**About this task:** Find the line that contains "[84,1332,288,1347] обычнм включаетелем.". Then set down that line and all the lines after it, to the end of the records, exactly and with nothing added.

(Beginning of Data extract)

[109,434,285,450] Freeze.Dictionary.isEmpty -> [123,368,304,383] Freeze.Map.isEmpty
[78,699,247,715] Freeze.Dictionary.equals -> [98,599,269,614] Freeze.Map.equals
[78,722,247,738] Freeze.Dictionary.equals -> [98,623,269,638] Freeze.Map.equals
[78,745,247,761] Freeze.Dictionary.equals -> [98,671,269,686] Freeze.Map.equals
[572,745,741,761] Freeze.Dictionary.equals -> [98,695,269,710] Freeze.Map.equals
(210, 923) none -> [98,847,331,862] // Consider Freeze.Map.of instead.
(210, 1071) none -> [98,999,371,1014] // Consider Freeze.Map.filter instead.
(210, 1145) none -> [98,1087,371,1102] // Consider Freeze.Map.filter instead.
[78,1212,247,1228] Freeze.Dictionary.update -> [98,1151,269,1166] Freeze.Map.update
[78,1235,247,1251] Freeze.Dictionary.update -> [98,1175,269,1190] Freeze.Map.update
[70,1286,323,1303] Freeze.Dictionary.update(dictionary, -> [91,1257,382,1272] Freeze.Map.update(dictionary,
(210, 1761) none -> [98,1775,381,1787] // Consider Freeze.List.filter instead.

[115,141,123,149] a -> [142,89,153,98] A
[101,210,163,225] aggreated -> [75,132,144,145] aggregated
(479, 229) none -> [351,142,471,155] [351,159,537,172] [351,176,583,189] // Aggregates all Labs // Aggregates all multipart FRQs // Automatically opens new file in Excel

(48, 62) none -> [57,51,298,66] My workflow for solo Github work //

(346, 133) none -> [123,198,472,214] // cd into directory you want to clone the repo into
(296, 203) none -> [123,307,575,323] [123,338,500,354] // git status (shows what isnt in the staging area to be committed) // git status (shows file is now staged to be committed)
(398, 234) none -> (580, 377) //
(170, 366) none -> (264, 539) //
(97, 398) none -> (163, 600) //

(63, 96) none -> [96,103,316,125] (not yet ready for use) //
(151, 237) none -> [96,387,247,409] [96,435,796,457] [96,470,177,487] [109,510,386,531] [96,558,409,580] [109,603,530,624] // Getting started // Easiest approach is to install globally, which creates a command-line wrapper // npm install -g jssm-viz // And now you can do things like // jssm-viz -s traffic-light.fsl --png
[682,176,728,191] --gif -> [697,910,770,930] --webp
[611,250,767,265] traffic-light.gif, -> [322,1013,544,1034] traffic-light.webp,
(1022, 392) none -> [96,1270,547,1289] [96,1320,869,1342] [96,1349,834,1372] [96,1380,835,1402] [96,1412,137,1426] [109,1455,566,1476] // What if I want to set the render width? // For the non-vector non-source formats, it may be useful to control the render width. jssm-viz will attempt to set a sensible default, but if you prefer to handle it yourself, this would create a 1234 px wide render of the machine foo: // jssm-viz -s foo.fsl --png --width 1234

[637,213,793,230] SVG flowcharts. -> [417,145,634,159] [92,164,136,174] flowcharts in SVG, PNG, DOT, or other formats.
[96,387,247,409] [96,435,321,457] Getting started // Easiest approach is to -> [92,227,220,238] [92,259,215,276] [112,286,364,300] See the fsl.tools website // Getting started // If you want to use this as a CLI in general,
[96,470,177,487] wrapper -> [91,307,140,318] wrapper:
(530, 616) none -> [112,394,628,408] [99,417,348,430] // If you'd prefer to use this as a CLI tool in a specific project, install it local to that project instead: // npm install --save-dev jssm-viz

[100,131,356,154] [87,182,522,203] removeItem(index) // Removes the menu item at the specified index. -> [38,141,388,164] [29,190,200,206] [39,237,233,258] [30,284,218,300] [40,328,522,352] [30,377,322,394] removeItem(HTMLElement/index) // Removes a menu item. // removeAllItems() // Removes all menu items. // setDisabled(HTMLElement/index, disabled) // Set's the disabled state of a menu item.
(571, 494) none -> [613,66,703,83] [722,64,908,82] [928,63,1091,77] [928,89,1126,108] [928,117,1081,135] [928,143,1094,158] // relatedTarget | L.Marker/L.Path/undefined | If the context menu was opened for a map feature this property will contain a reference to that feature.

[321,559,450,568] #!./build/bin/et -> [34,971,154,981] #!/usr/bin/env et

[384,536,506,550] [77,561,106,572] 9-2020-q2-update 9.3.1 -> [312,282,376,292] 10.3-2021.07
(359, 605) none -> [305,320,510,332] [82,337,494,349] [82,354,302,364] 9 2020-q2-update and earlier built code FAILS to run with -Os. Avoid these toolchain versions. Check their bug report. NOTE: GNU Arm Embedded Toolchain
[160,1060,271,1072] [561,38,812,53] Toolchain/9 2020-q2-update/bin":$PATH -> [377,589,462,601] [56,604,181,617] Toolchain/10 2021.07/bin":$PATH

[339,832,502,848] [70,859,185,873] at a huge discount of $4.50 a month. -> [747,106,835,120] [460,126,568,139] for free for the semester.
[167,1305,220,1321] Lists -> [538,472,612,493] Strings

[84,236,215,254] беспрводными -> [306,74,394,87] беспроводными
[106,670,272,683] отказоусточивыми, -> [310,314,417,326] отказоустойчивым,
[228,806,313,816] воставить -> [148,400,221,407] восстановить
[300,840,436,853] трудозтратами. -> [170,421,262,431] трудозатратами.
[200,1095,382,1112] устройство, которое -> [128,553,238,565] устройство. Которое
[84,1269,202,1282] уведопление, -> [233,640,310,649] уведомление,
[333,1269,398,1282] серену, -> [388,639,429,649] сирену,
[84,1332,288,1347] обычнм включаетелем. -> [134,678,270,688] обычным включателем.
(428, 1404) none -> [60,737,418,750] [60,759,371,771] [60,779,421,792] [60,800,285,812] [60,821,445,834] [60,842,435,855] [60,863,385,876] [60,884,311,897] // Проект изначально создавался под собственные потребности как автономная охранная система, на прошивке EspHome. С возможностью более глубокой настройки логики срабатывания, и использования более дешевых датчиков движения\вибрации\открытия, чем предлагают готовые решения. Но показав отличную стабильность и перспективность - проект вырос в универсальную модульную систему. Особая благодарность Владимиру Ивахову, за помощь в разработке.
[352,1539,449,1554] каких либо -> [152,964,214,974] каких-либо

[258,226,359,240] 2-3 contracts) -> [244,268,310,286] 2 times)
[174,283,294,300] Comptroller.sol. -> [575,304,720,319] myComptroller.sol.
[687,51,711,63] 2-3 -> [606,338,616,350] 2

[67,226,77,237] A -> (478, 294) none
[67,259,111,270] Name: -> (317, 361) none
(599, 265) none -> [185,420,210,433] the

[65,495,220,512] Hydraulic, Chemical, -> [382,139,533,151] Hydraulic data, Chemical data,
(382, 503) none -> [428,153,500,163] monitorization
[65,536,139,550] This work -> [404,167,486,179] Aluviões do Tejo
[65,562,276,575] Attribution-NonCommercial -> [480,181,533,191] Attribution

(End of Data extract)

**Answer for the task:**
[84,1332,288,1347] обычнм включаетелем. -> [134,678,270,688] обычным включателем.
(428, 1404) none -> [60,737,418,750] [60,759,371,771] [60,779,421,792] [60,800,285,812] [60,821,445,834] [60,842,435,855] [60,863,385,876] [60,884,311,897] // Проект изначально создавался под собственные потребности как автономная охранная система, на прошивке EspHome. С возможностью более глубокой настройки логики срабатывания, и использования более дешевых датчиков движения\вибрации\открытия, чем предлагают готовые решения. Но показав отличную стабильность и перспективность - проект вырос в универсальную модульную систему. Особая благодарность Владимиру Ивахову, за помощь в разработке.
[352,1539,449,1554] каких либо -> [152,964,214,974] каких-либо

[258,226,359,240] 2-3 contracts) -> [244,268,310,286] 2 times)
[174,283,294,300] Comptroller.sol. -> [575,304,720,319] myComptroller.sol.
[687,51,711,63] 2-3 -> [606,338,616,350] 2

[67,226,77,237] A -> (478, 294) none
[67,259,111,270] Name: -> (317, 361) none
(599, 265) none -> [185,420,210,433] the

[65,495,220,512] Hydraulic, Chemical, -> [382,139,533,151] Hydraulic data, Chemical data,
(382, 503) none -> [428,153,500,163] monitorization
[65,536,139,550] This work -> [404,167,486,179] Aluviões do Tejo
[65,562,276,575] Attribution-NonCommercial -> [480,181,533,191] Attribution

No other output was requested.